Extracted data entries
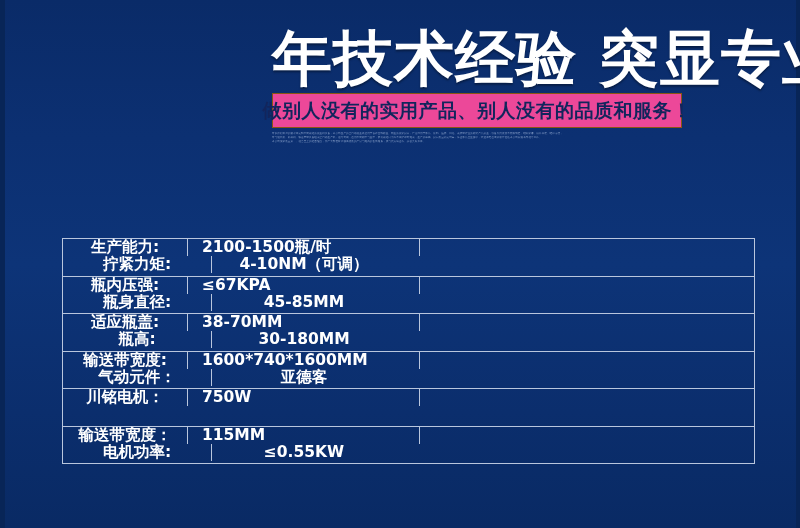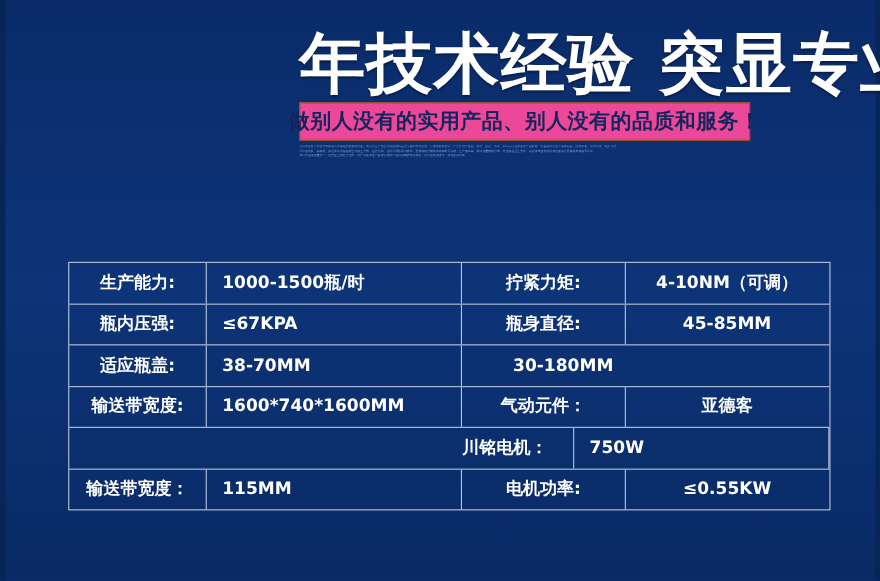--- a/index.html
+++ b/index.html
@@ -128,24 +128,23 @@
     width: 693px;
     height: 226px;
     border: 1px solid #b9c6dd;
     box-sizing: border-box;
     display: flex;
     flex-direction: column;
   }
   .spec-row {
     flex: 1 1 0;
     display: flex;
-    flex-direction: row;
+    flex-direction: column;
     border-bottom: 1px solid #b9c6dd;
     box-sizing: border-box;
-    justify-content: flex-end;
   }
   .spec-row:last-child {
     border-bottom: none;
   }
   .spec-half {
     display: flex;
     flex-direction: row;
     box-sizing: border-box;
   }
   .spec-half.left  { width: 357px; border-right: 1px solid #b9c6dd; }
@@ -218,21 +217,21 @@
       <div class="micro-line">本公司秉承质量第一、信誉至上的经营理念，为广大新老客户提供优质的产品与完善的售后服务，愿与您真诚合作、共创美好未来。</div>
     </div>
 
   </div>
 
   <div id="spec-table">
 
     <div class="spec-row">
       <div class="spec-half left">
         <div class="spec-label">生产能力:</div>
-        <div class="spec-value">1000-1500瓶/时</div>
+        <div class="spec-value">2100-1500瓶/时</div>
       </div>
       <div class="spec-half right">
         <div class="spec-label">拧紧力矩:</div>
         <div class="spec-value">4-10NM（可调）</div>
       </div>
     </div>
 
     <div class="spec-row">
       <div class="spec-half left">
         <div class="spec-label">瓶内压强:</div>
@@ -243,20 +242,21 @@
         <div class="spec-value">45-85MM</div>
       </div>
     </div>
 
     <div class="spec-row">
       <div class="spec-half left">
         <div class="spec-label">适应瓶盖:</div>
         <div class="spec-value">38-70MM</div>
       </div>
       <div class="spec-half right">
+        <div class="spec-label">瓶高:</div>
         <div class="spec-value">30-180MM</div>
       </div>
     </div>
 
     <div class="spec-row">
       <div class="spec-half left">
         <div class="spec-label">输送带宽度:</div>
         <div class="spec-value">1600*740*1600MM</div>
       </div>
       <div class="spec-half right">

### Aim of the task
Transcribe all records verbatim, no pictures.

### Solution to this problem
--- a/index.html
+++ b/index.html
@@ -128,24 +128,23 @@
     width: 693px;
     height: 226px;
     border: 1px solid #b9c6dd;
     box-sizing: border-box;
     display: flex;
     flex-direction: column;
   }
   .spec-row {
     flex: 1 1 0;
     display: flex;
-    flex-direction: row;
+    flex-direction: column;
     border-bottom: 1px solid #b9c6dd;
     box-sizing: border-box;
-    justify-content: flex-end;
   }
   .spec-row:last-child {
     border-bottom: none;
   }
   .spec-half {
     display: flex;
     flex-direction: row;
     box-sizing: border-box;
   }
   .spec-half.left  { width: 357px; border-right: 1px solid #b9c6dd; }
@@ -218,21 +217,21 @@
       <div class="micro-line">本公司秉承质量第一、信誉至上的经营理念，为广大新老客户提供优质的产品与完善的售后服务，愿与您真诚合作、共创美好未来。</div>
     </div>
 
   </div>
 
   <div id="spec-table">
 
     <div class="spec-row">
       <div class="spec-half left">
         <div class="spec-label">生产能力:</div>
-        <div class="spec-value">1000-1500瓶/时</div>
+        <div class="spec-value">2100-1500瓶/时</div>
       </div>
       <div class="spec-half right">
         <div class="spec-label">拧紧力矩:</div>
         <div class="spec-value">4-10NM（可调）</div>
       </div>
     </div>
 
     <div class="spec-row">
       <div class="spec-half left">
         <div class="spec-label">瓶内压强:</div>
@@ -243,20 +242,21 @@
         <div class="spec-value">45-85MM</div>
       </div>
     </div>
 
     <div class="spec-row">
       <div class="spec-half left">
         <div class="spec-label">适应瓶盖:</div>
         <div class="spec-value">38-70MM</div>
       </div>
       <div class="spec-half right">
+        <div class="spec-label">瓶高:</div>
         <div class="spec-value">30-180MM</div>
       </div>
     </div>
 
     <div class="spec-row">
       <div class="spec-half left">
         <div class="spec-label">输送带宽度:</div>
         <div class="spec-value">1600*740*1600MM</div>
       </div>
       <div class="spec-half right">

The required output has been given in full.